Samedi 23 novembre 2019 à 14h15.

Dans les salons de l’Escale Lyonnaise 100, rue de Créqui 69006 LYON

« La mission juridique de Jeanne d’Arc»

Par Monsieur Joseph COLOMBE, Doctorant et Universitaire.

Résumé de la conférence :

Jeanne d’Arc a une haute idée du droit. Aux menaces de condamnation de ses juges ennemis, elle répond : « tout le clergé de Rouen ou de Paris ne saurait me condamner sans droit ». Et pour cause, le droit est pour Jeanne le seul véritable titre de légitimité du roi de France. En témoigne son attachement, avant le sacre, à désigner Charles non pas uniquement comme « Dauphin » mais aussi comme « roi de France » en vertu de son droit.

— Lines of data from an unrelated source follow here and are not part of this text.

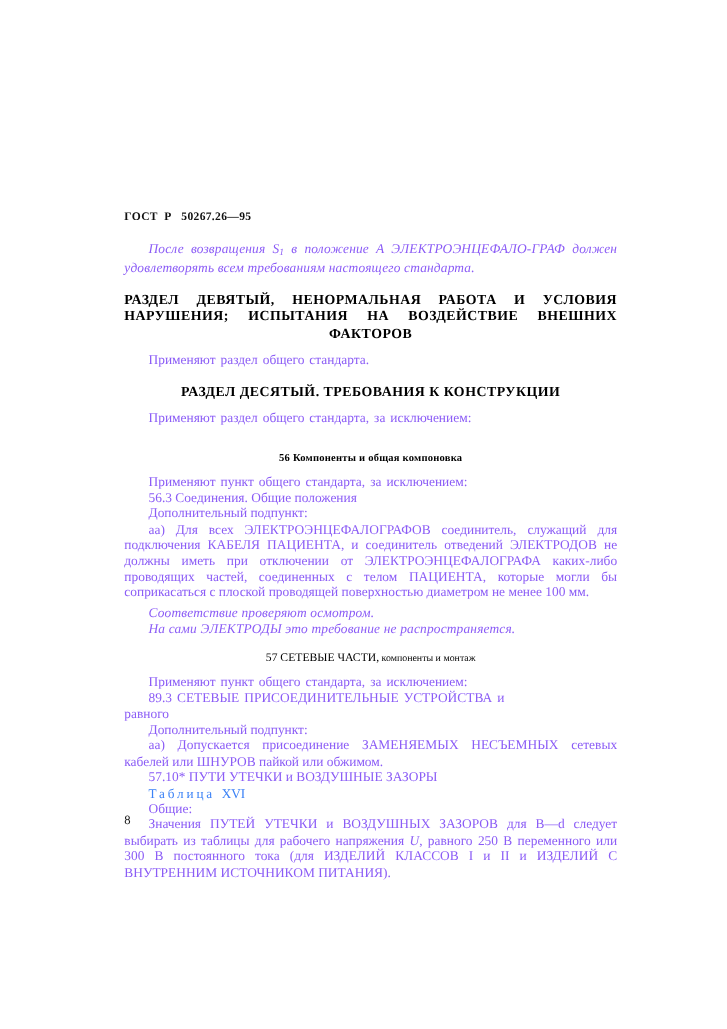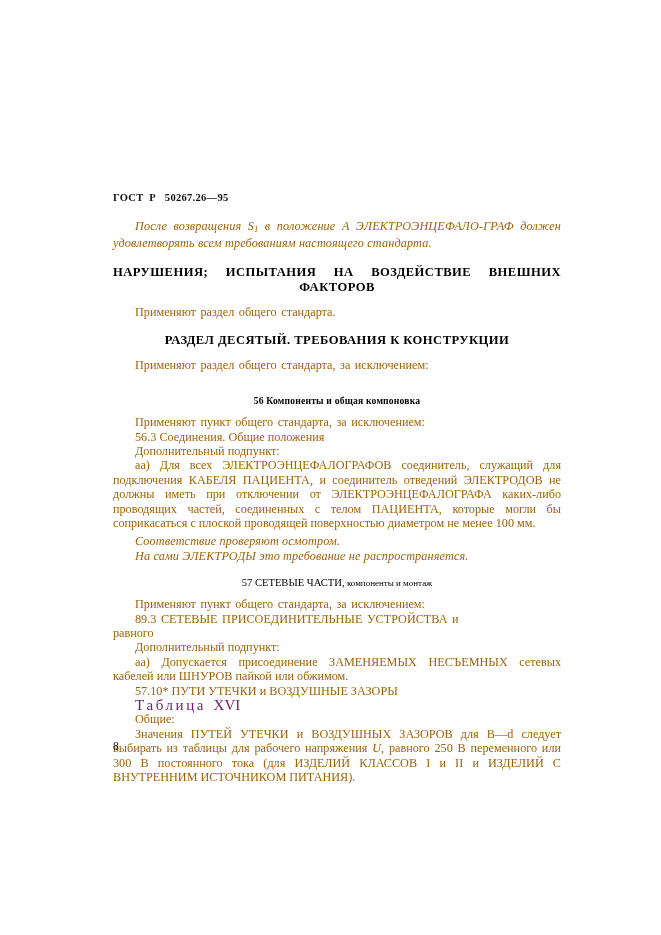--- a/index.html
+++ b/index.html
@@ -41,21 +41,21 @@
     margin-bottom: 16px;
     white-space: pre;
   }
 
   .para {
     font-size: 12.2px;
     line-height: 14.4px;
     text-align: justify;
     text-justify: inter-word;
     margin: 0 0 0 0;
-    color: #a16207;
+    color: #8b5cf6;
   }
 
   .para.indent {
     text-indent: 22px;
   }
 
   .para.italic {
     font-style: italic;
     letter-spacing: 0.15px;
   }
@@ -99,24 +99,24 @@
     font-weight: normal;
     text-align: center;
     color: #000;
     margin: 0;
   }
   .sub-title-mixed .small {
     font-size: 9px;
   }
 
   .tbl-label {
-    font-size: 15px;
+    font-size: 12px;
     line-height: 14.4px;
     text-indent: 22px;
-    color: #701a75;
+    color: #3b82f6;
   }
   .tbl-label .sp {
     letter-spacing: 2.6px;
   }
 
   sub {
     font-size: 8.5px;
     vertical-align: -2px;
   }
 
@@ -143,20 +143,21 @@
 
   <div class="content">
 
     <div class="doc-header">ГОСТ  Р   50267.26—95</div>
 
     <p class="para indent italic"><span>После возвращения S</span><sub>1</sub><span> в положение A ЭЛЕКТРОЭНЦЕФАЛО-ГРАФ должен удовлетворять всем требованиям настоящего стандарта.</span></p>
 
     <div class="gap-l"></div>
 
     <div class="section-title">
+      <span class="line-just">РАЗДЕЛ ДЕВЯТЫЙ, НЕНОРМАЛЬНАЯ РАБОТА И УСЛОВИЯ</span>
       <span class="line-just">НАРУШЕНИЯ; ИСПЫТАНИЯ НА ВОЗДЕЙСТВИЕ ВНЕШНИХ</span>
       <span>ФАКТОРОВ</span>
     </div>
 
     <div class="gap-m"></div>
 
     <p class="para indent spaced">Применяют раздел общего стандарта.</p>
 
     <div class="gap-l"></div>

Ainsi, pour Jeanne, Charles est le « vrai héritier » contre le faux héritier anglais ; pour elle, le Valois a le droit, tandis que le Lancastre n’a « aucun droit ». Conformément à l’antique coutume, la succession à la Couronne de France est dans l’esprit de Jeanne des plus simple : est héritier et a le droit celui qui est le « fils du roi », celui qui est de « sang royal », ni plus ni moins, quoi qu’en dise le traité de Troyes. En somme, toute la mission de l’envoyée de Dieu est centrée sur le droit : elle veut consacrer et manifester le droit royal de Charles à Reims, elle réclame sur son passage « l’obéissance et la reconnaissance » du peuple à son vrai roi, et, boutant les Anglais, elle restaure par les armes la royauté légitime de Charles sur « tout le royaume de France ».